The required answer is each line in the entries below where "none" occurs.

+++ RECORDS PROVIDED

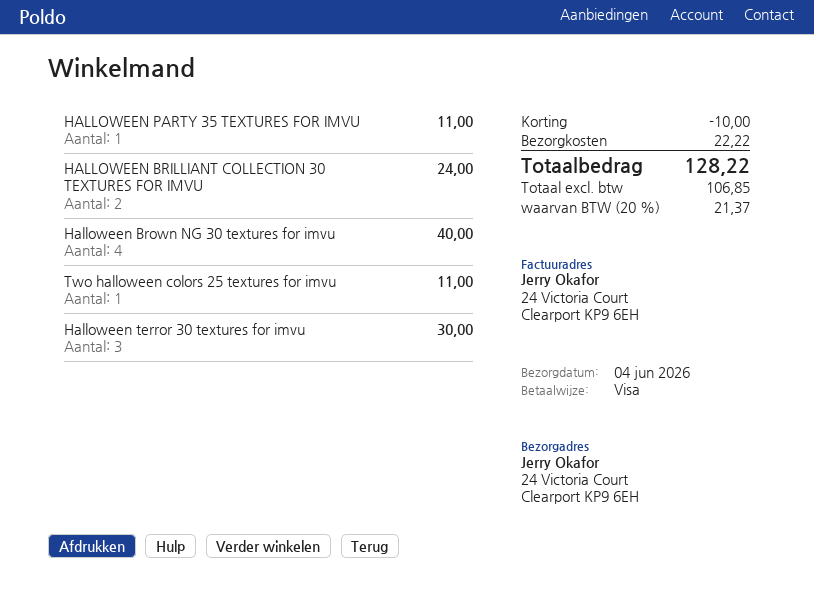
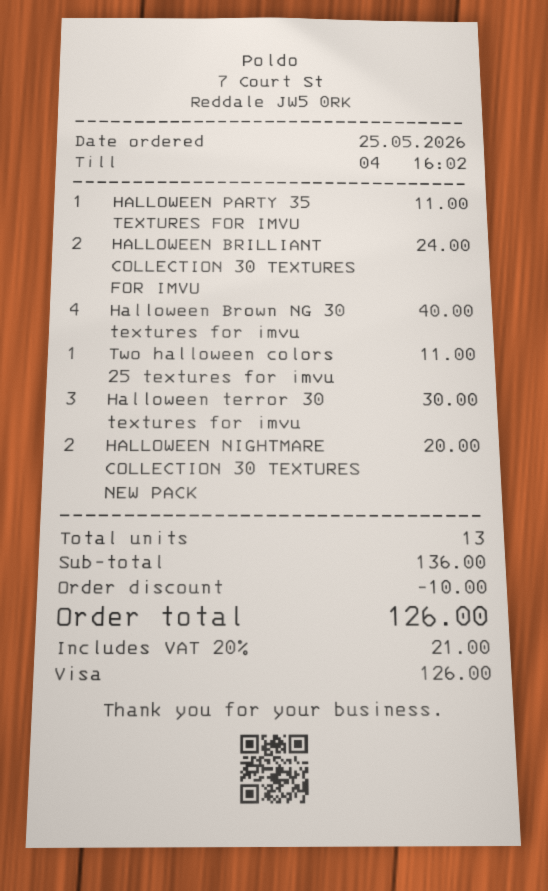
HALLOWEEN NIGHTMARE COLLECTION 30 TEXTURES NEW PACK: none -> 2 for 20.00
shipping: 22.22 -> none
tax: 20% = 21.37 -> 20% = 21.00
total: 128.22 -> 126.00

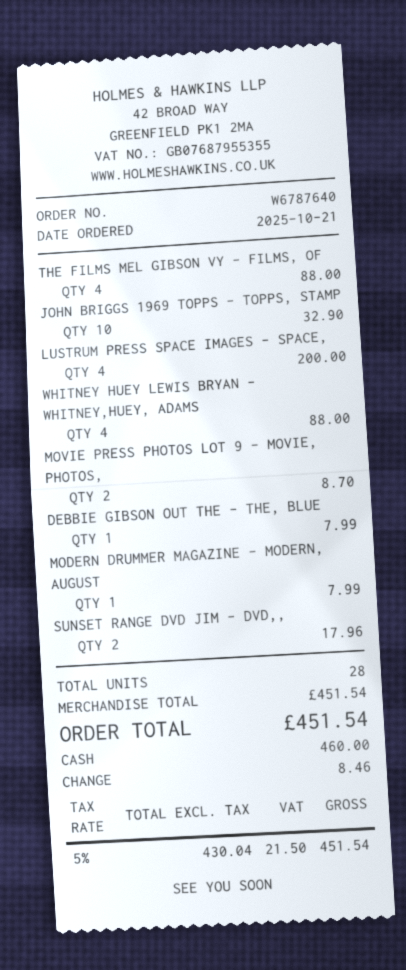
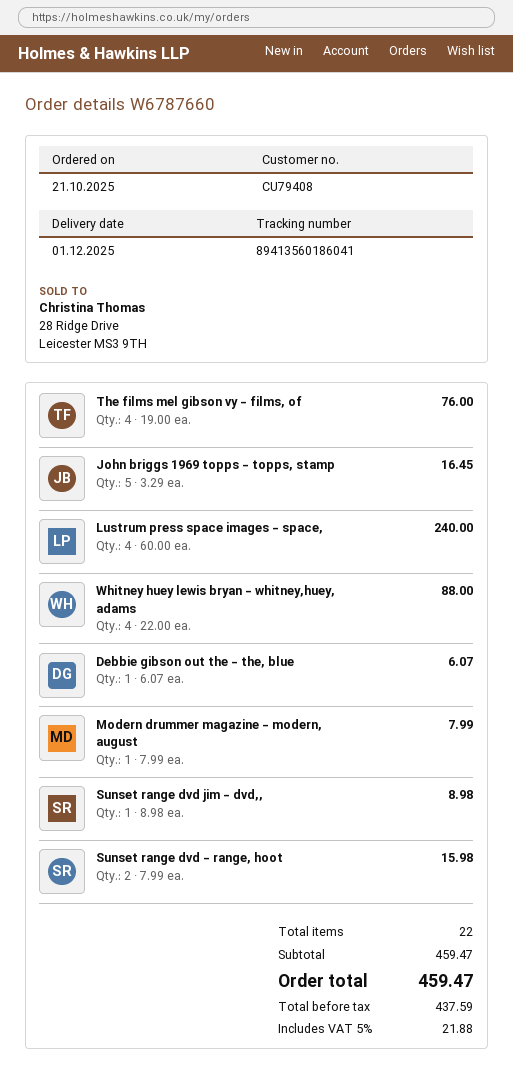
order number: W6787640 -> W6787660
THE FILMS MEL GIBSON VY - FILMS, OF: 4 for 88.00 -> 4 for 76.00
JOHN BRIGGS 1969 TOPPS - TOPPS, STAMP: 10 for 32.90 -> 5 for 16.45
LUSTRUM PRESS SPACE IMAGES - SPACE,: 4 for 200.00 -> 4 for 240.00
MOVIE PRESS PHOTOS LOT 9 - MOVIE, PHOTOS,: 2 for 8.70 -> none
DEBBIE GIBSON OUT THE - THE, BLUE: 1 for 7.99 -> 1 for 6.07
SUNSET RANGE DVD JIM - DVD,,: 2 for 17.96 -> 1 for 8.98
Sunset range dvd - range, hoot: none -> 2 for 15.98
total quantity: 28 -> 22
subtotal: 451.54 -> 459.47
net: 430.04 -> 437.59
tax: 5% = 21.50 -> 5% = 21.88
total: 451.54 -> 459.47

++++++

§ EXERCISE SOLUTION:
HALLOWEEN NIGHTMARE COLLECTION 30 TEXTURES NEW PACK: none -> 2 for 20.00
shipping: 22.22 -> none
MOVIE PRESS PHOTOS LOT 9 - MOVIE, PHOTOS,: 2 for 8.70 -> none
Sunset range dvd - range, hoot: none -> 2 for 15.98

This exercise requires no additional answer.